**EXERCISE BRIEF**
Everything in the records must be copied exactly except the pictures.
============================================================
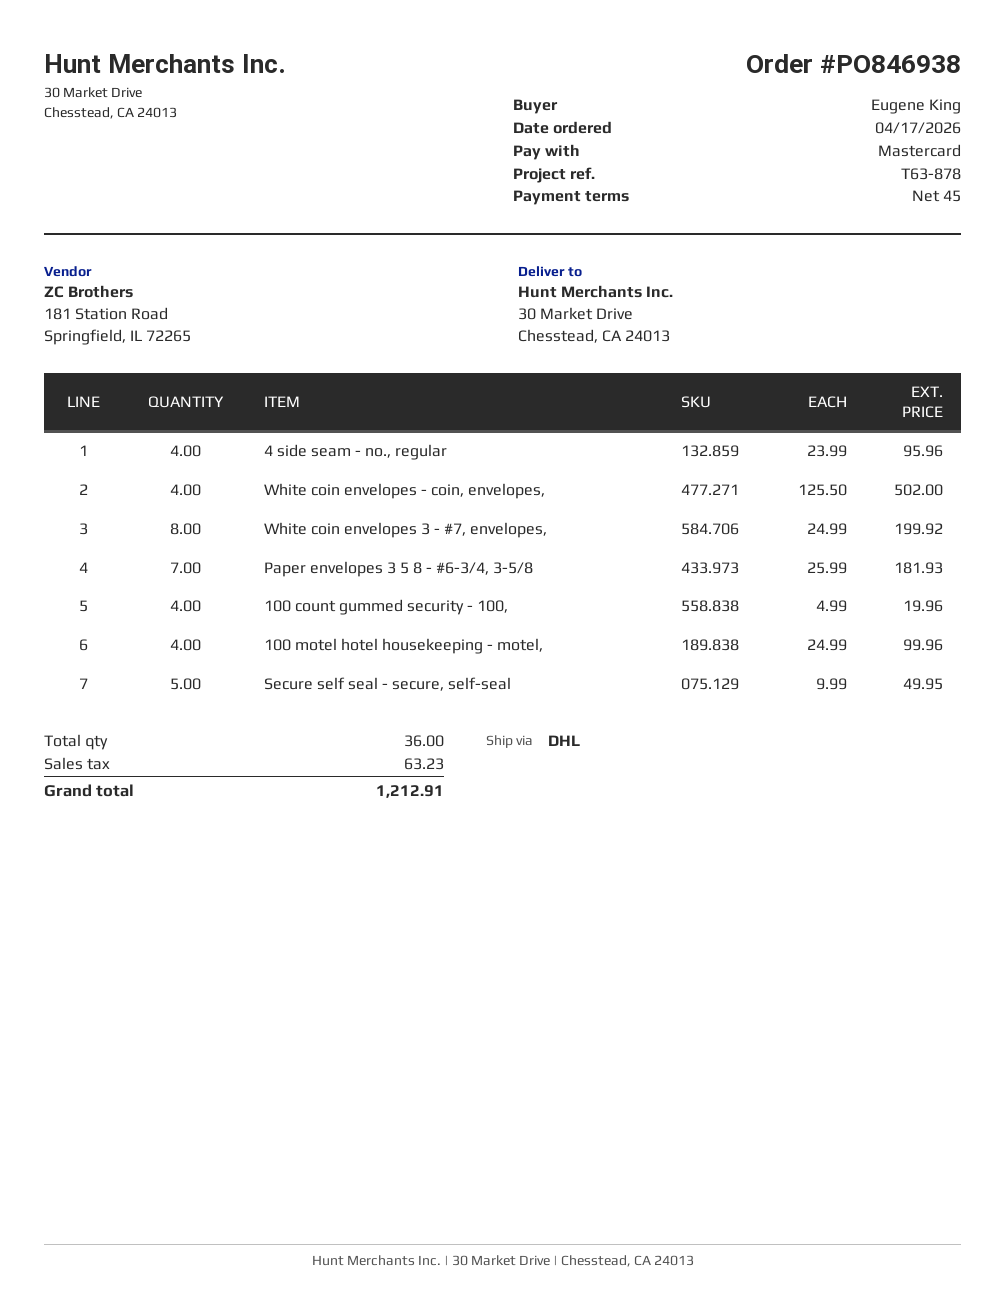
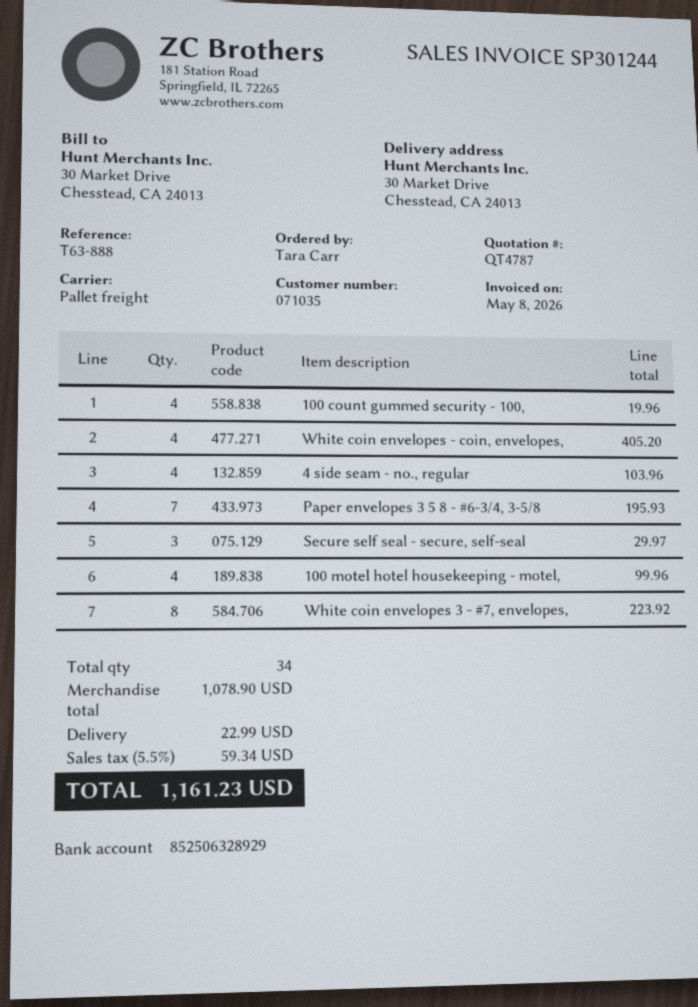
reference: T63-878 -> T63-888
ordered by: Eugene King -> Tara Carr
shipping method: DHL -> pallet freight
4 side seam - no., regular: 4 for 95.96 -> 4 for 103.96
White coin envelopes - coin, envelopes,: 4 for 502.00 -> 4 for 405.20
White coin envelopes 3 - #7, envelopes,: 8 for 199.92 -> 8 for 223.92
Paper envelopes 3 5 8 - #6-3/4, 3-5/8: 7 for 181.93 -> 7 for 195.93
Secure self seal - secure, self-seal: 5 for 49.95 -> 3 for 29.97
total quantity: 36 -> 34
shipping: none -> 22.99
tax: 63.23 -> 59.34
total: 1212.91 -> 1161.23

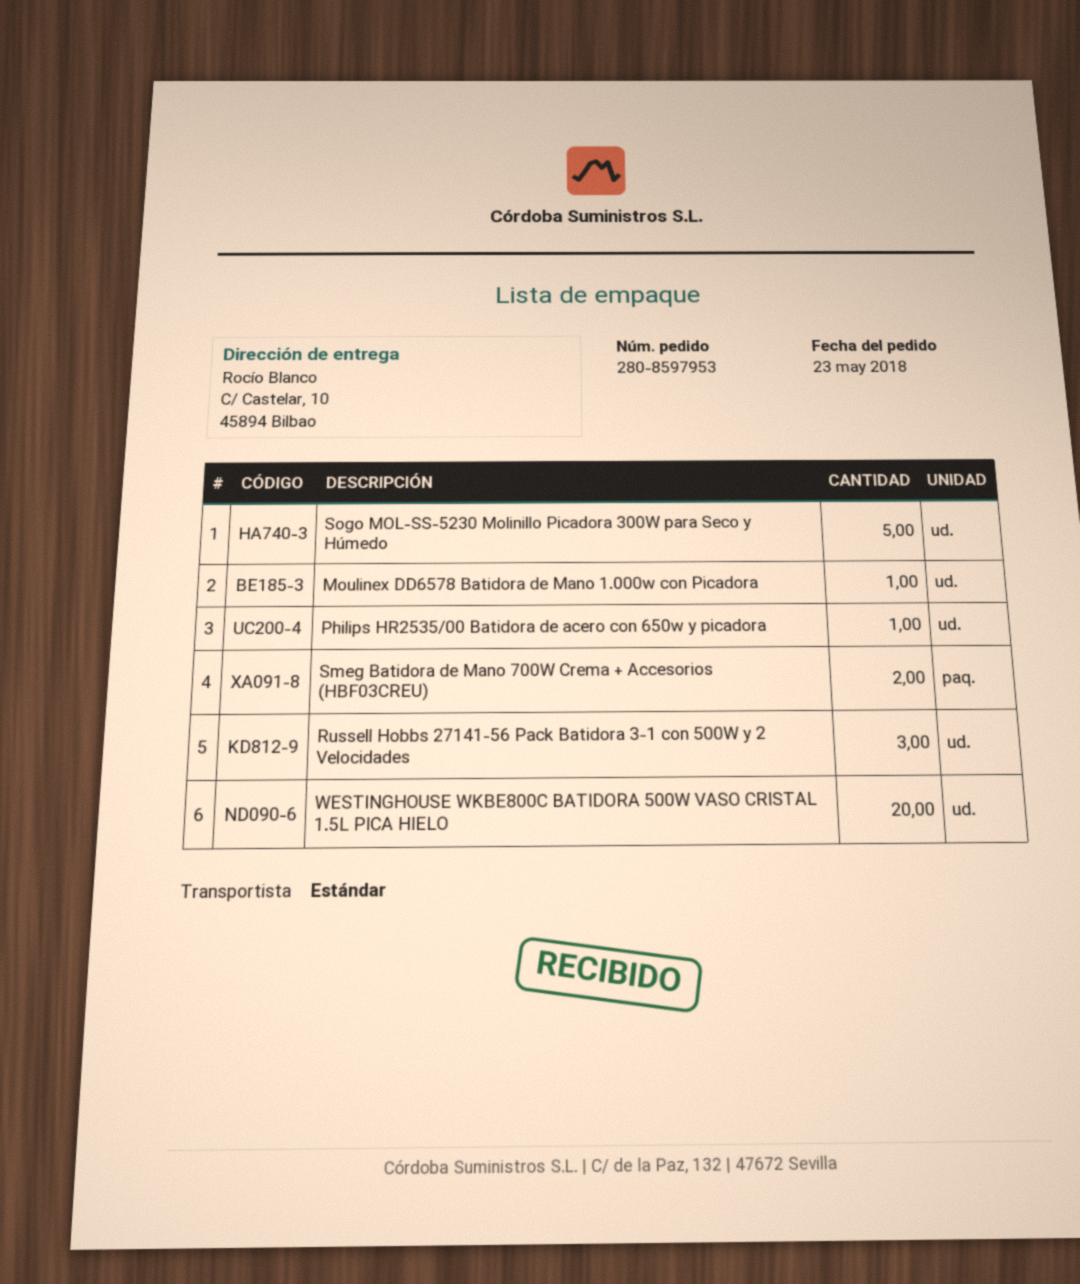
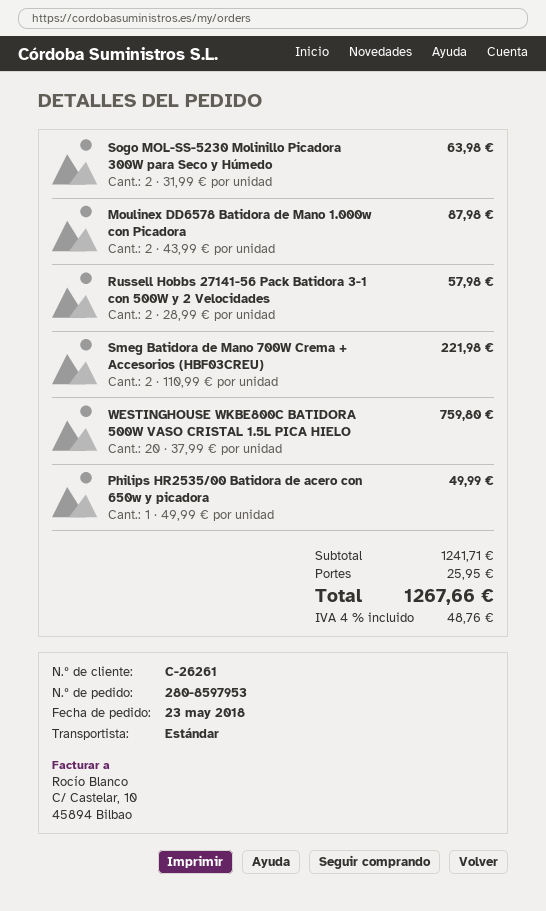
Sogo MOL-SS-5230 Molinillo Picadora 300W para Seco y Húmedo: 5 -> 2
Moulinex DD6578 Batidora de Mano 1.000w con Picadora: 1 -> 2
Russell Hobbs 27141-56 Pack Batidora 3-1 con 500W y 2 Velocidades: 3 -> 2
============================================================
**PROBLEM SOLUTION**
reference: T63-878 -> T63-888
ordered by: Eugene King -> Tara Carr
shipping method: DHL -> pallet freight
4 side seam - no., regular: 4 for 95.96 -> 4 for 103.96
White coin envelopes - coin, envelopes,: 4 for 502.00 -> 4 for 405.20
White coin envelopes 3 - #7, envelopes,: 8 for 199.92 -> 8 for 223.92
Paper envelopes 3 5 8 - #6-3/4, 3-5/8: 7 for 181.93 -> 7 for 195.93
Secure self seal - secure, self-seal: 5 for 49.95 -> 3 for 29.97
total quantity: 36 -> 34
shipping: none -> 22.99
tax: 63.23 -> 59.34
total: 1212.91 -> 1161.23

Sogo MOL-SS-5230 Molinillo Picadora 300W para Seco y Húmedo: 5 -> 2
Moulinex DD6578 Batidora de Mano 1.000w con Picadora: 1 -> 2
Russell Hobbs 27141-56 Pack Batidora 3-1 con 500W y 2 Velocidades: 3 -> 2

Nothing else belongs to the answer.